Pull each line containing "results" out of the listing below.

*** DATA SHOWN ***

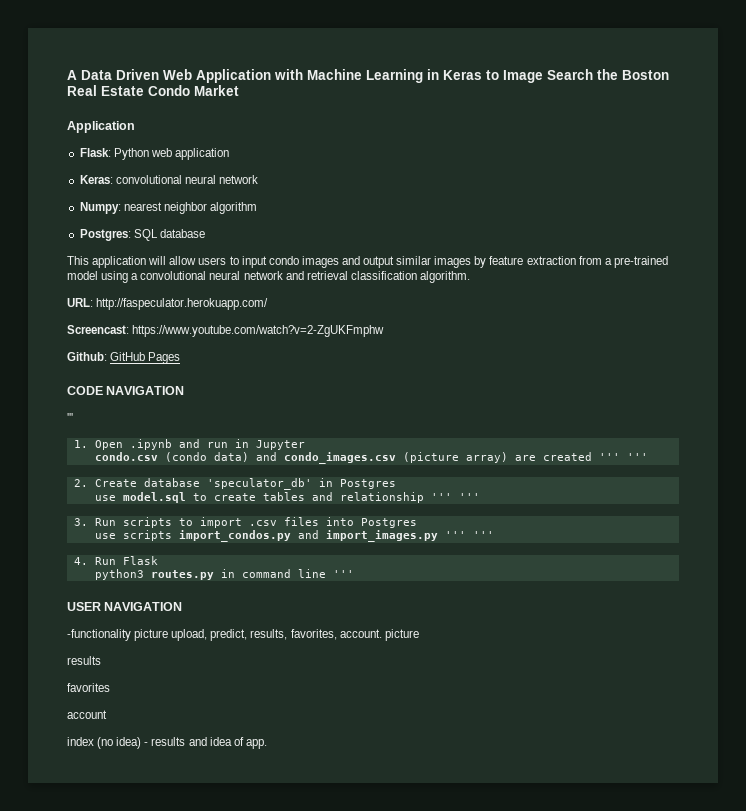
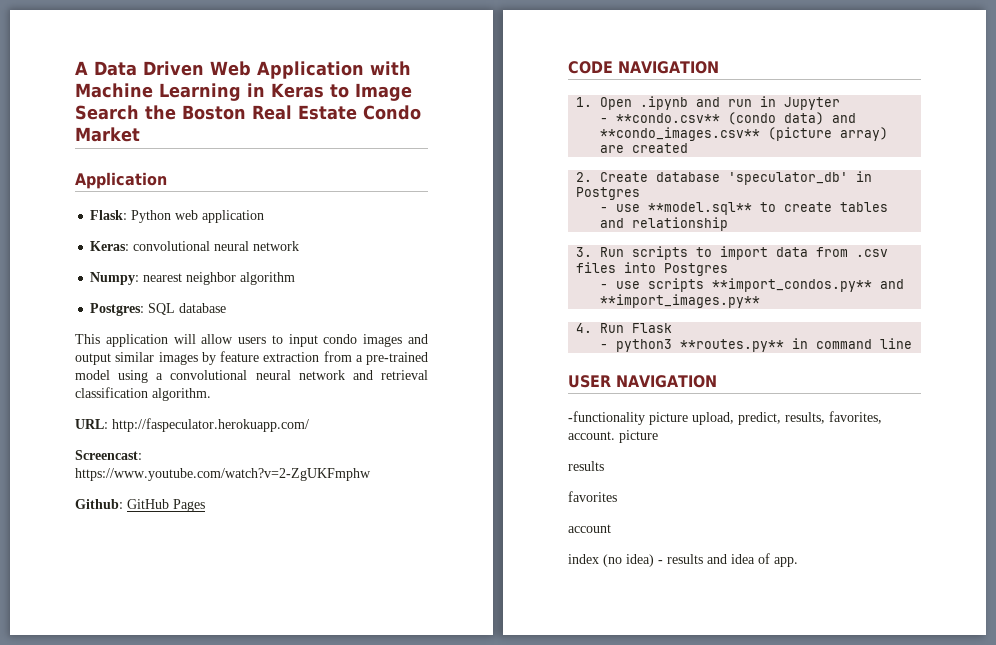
  CODE NAVIGATION
- '''
- condo.csv (condo data) and condo_images.csv (picture array) are created ''' '''
+ - **condo.csv** (condo data) and **condo_images.csv** (picture array) are created
- use model.sql to create tables and relationship ''' '''
+ - use **model.sql** to create tables and relationship
- 3. Run scripts to import .csv files into Postgres
+ 3. Run scripts to import data from .csv files into Postgres
- use scripts import_condos.py and import_images.py ''' '''
+ - use scripts **import_condos.py** and **import_images.py**
- python3 routes.py in command line '''
+ - python3 **routes.py** in command line

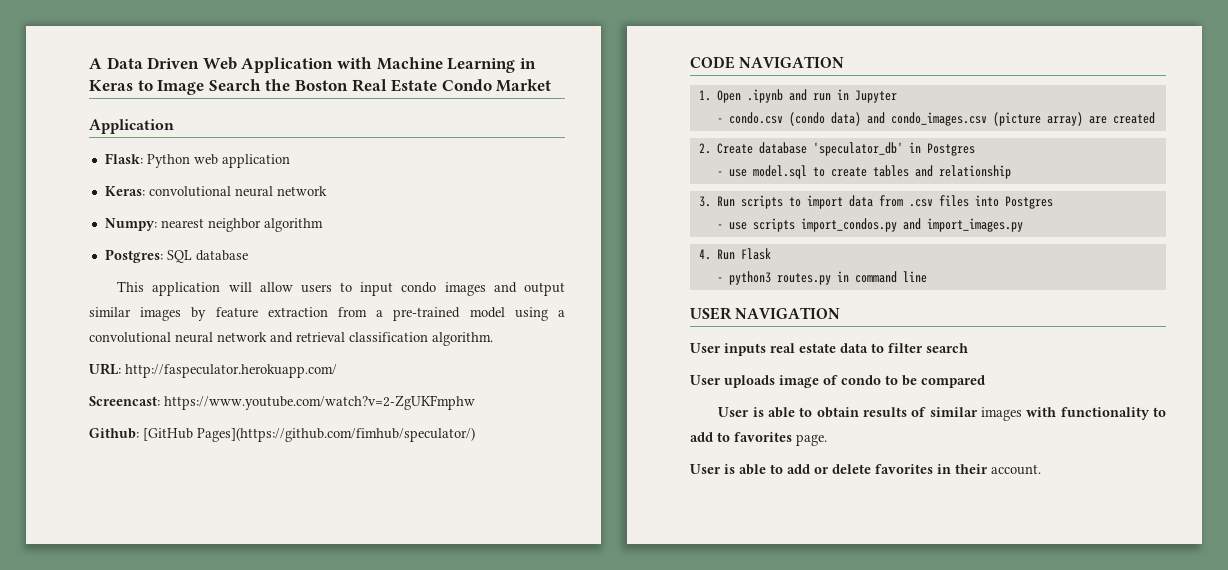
- Github: GitHub Pages
+ Github: [GitHub Pages](https://github.com/fimhub/speculator/)
- - **condo.csv** (condo data) and **condo_images.csv** (picture array) are created
+ - condo.csv (condo data) and condo_images.csv (picture array) are created
- - use **model.sql** to create tables and relationship
+ - use model.sql to create tables and relationship
- - use scripts **import_condos.py** and **import_images.py**
+ - use scripts import_condos.py and import_images.py
- - python3 **routes.py** in command line
+ - python3 routes.py in command line
- -functionality picture upload, predict, results, favorites, account. picture
- results
- favorites
- account
- index (no idea) - results and idea of app.
+ User inputs real estate data to filter search
+ User uploads image of condo to be compared
+ User is able to obtain results of similar images with functionality to add to favorites page.
+ User is able to add or delete favorites in their account.

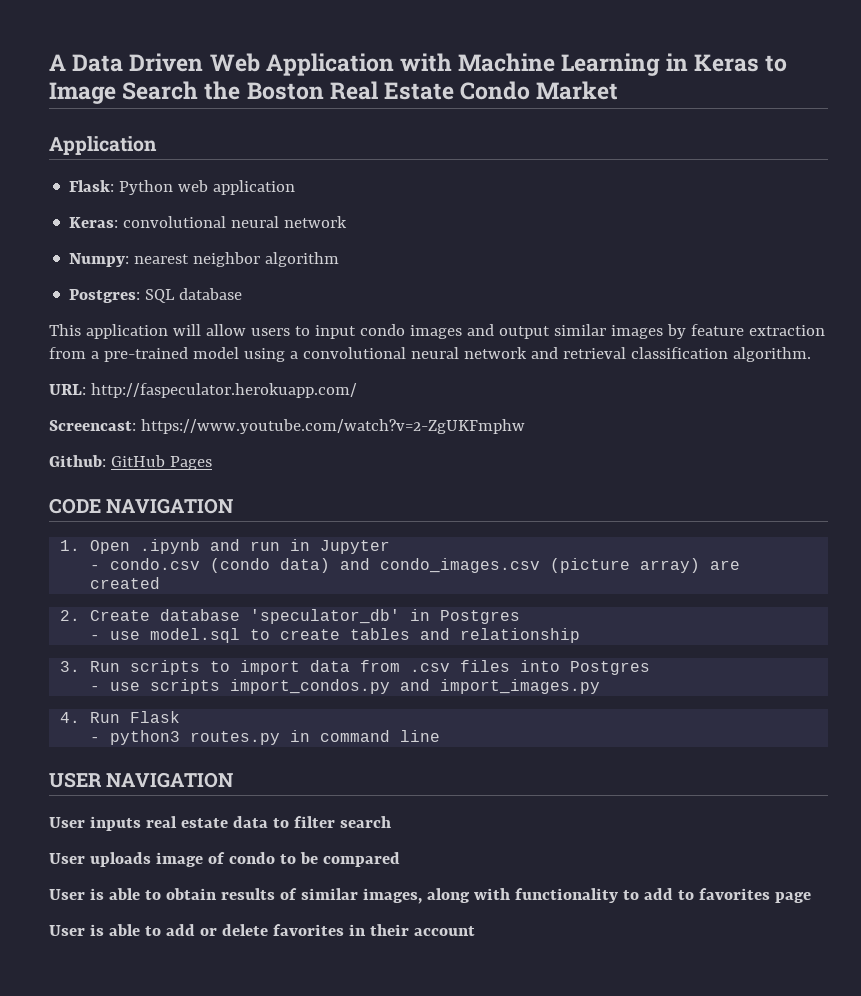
- Github: [GitHub Pages](https://github.com/fimhub/speculator/)
+ Github: GitHub Pages
- User is able to obtain results of similar images with functionality to add to favorites page.
+ User is able to obtain results of similar images, along with functionality to add to favorites page
- User is able to add or delete favorites in their account.
+ User is able to add or delete favorites in their account

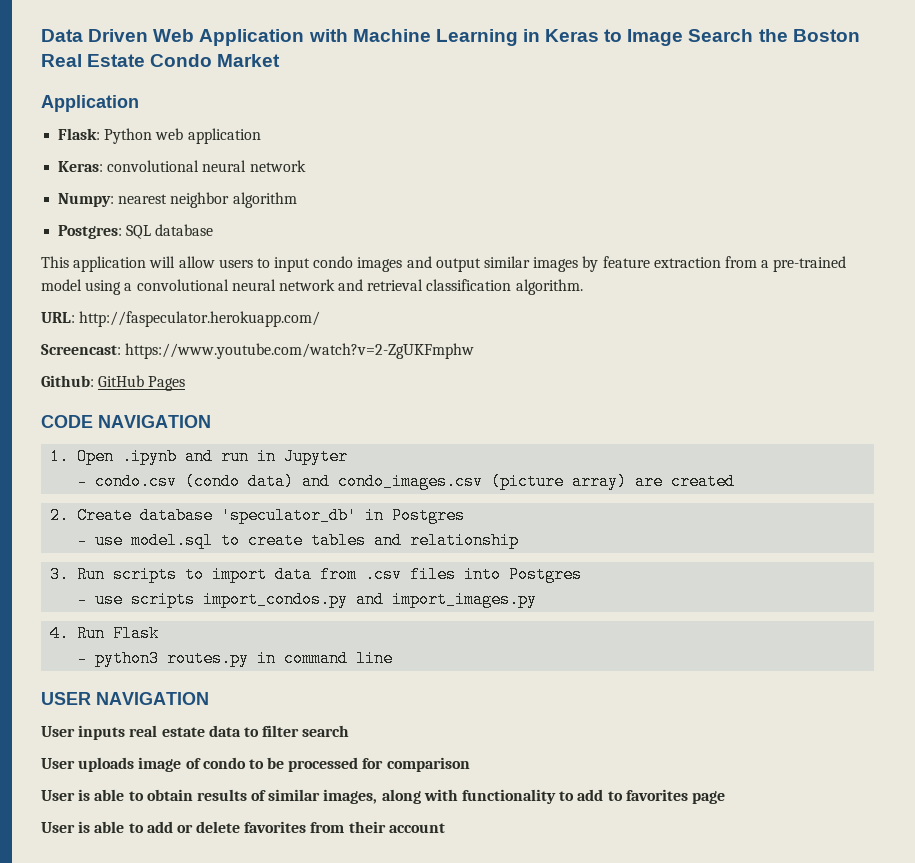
- A Data Driven Web Application with Machine Learning in Keras to Image Search the Boston Real Estate Condo Market
+ Data Driven Web Application with Machine Learning in Keras to Image Search the Boston Real Estate Condo Market
- User uploads image of condo to be compared
+ User uploads image of condo to be processed for comparison
- User is able to add or delete favorites in their account
+ User is able to add or delete favorites from their account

*** End of DATA SHOWN ***

_RESPONSE TO THIS TASK_.
- -functionality picture upload, predict, results, favorites, account. picture
- results
- index (no idea) - results and idea of app.
+ User is able to obtain results of similar images with functionality to add to favorites page.
- User is able to obtain results of similar images with functionality to add to favorites page.
+ User is able to obtain results of similar images, along with functionality to add to favorites page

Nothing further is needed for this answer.